麹が律の右手を支えつつ遅れを取り戻し、高戸で切り離したR18編成は、車庫へ早々に引き上げた。
「んんっ…はぁっ…なんか疲れちゃった。」
「色々大変でしたね。でも、おかげでいいデータを取ることが出来ました。ありがとうございます、紗希さん。」
検査のためにR18編成は入場することになり、暇をすることになった麹と共に、運転所へ戻る。
「同調問題出ちゃったけど…車両は大丈夫そうだった?」
「うーん…ちょっと制御装置が不安ですかね…2度ほど回生ブレーキが変な風に入ってしまっていたので…」
少し暗い表情で答える。言葉以上に深刻なのかもしれない。…でも私には分からない。"回生ブレーキの違和感"すら、気づけていなかったのだから。

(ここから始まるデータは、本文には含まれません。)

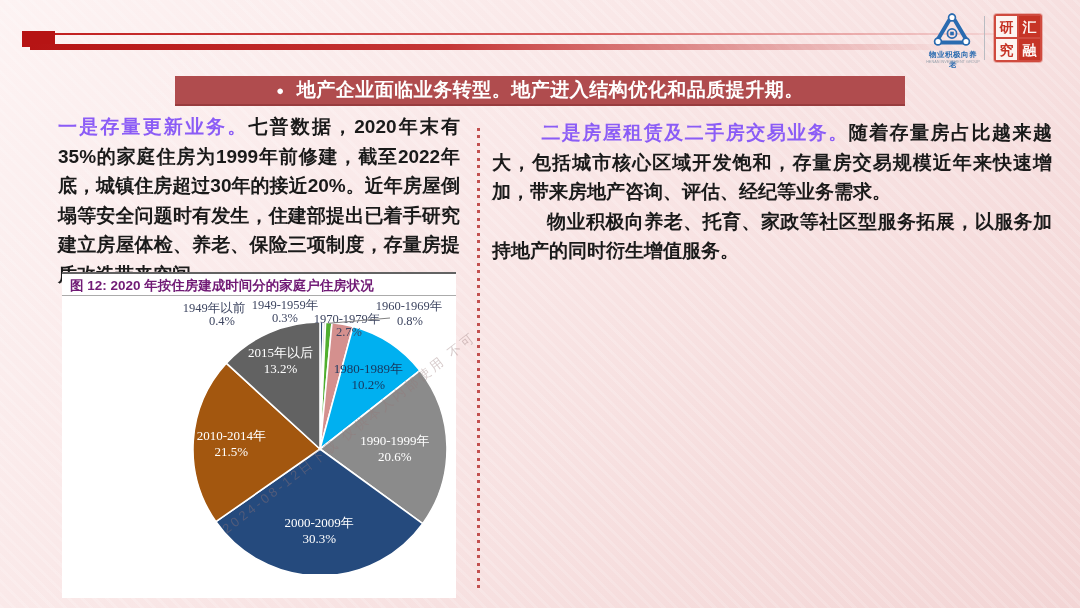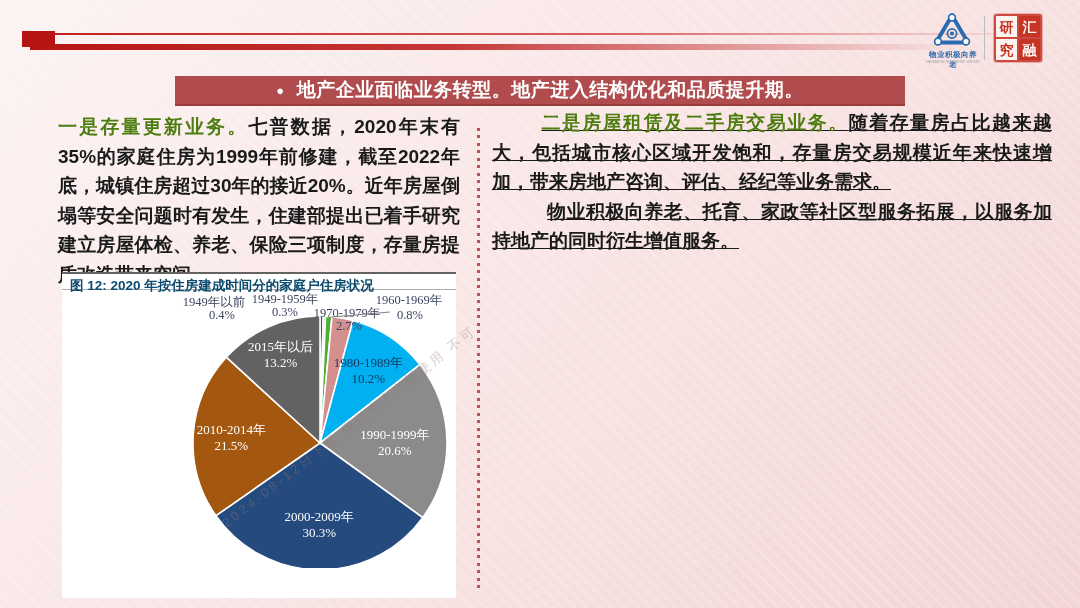"一是存量更新业务。" .lead-red { color: #4d7c0f -> #8b5cf6 }
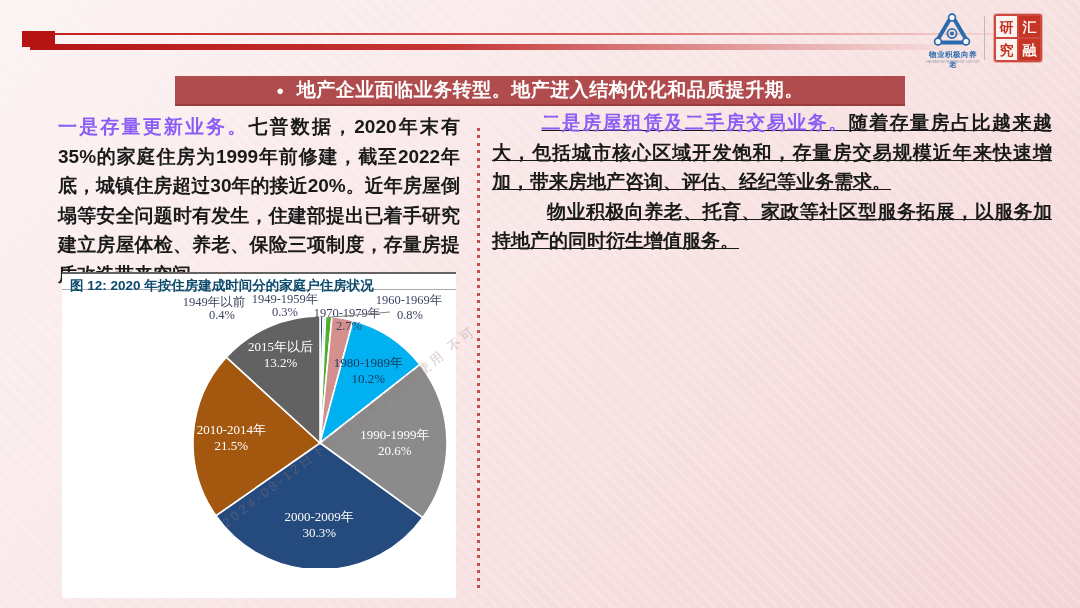"二是房屋租赁及二手房交易业务。随着存量房占比越来越大，包括城市核心区域开发饱和，" .col-right-text { text-decoration: underline -> none; top: 108px -> 118px }
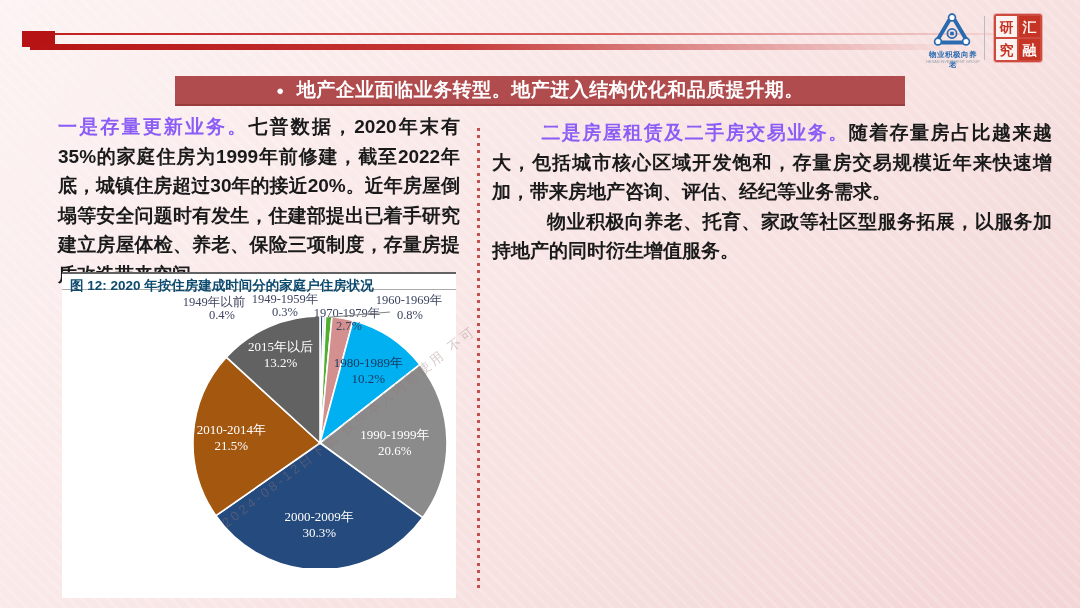"图 12: 2020 年按住房建成时间分的家庭户住房状况" .fig-title { color: #0c4a6e -> #701a75; height: 16px -> 22px }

運転所に着き自販機で紅茶を買い、そのまま休憩所のソファに腰掛ける。
「ふう…っ!いたた…」
紅茶を一口。力を抜いたら、いつの間にか力が入ってしまっていた肩が痛む。
「あら、大丈夫ですか?」
麹に心配され、私は大丈夫だと答える。
「今日は初めてのことをやったし、少し緊張しちゃったかな。んんっ…首筋からしっかり痛いや。」
「…揉んであげましょうか?私もそれくらいはできますよ。」
麹の提案に二つ返事で了承し、背を託す。一つ首を回して待っていると、予想と違うところに手を伸ばされる。
「あの…どこを揉んでらっしゃるのですか?」
「肩こりの原因ですよ。元から揉みほぐすべきだと判断しまして。」
そう言い胸を揉み続ける麹に、どうしたものかと頭を抱える。
「あの…こういうのやっちゃダメだと思うんですけど。」
「あら、その割には全然抵抗されないようですが。紗希さんも揉まれるのがお好きで?えっちですねぇ♡」
「違うけど?!というか揉まれたの初めてなんだけど!!」
「あらあら…初めて、なんですね…♡」
このままではナニをされるか分からない。麹を引き剥がし、少し距離を取る。柔らかいものが当たっていた背中が名残惜しさを訴えるが、除夜の鐘の高速連打でこれを消し去る。
この後 麹に軽く説教をしたが、動揺を隠しきれず支離滅裂なことを言ってしまったような気がした。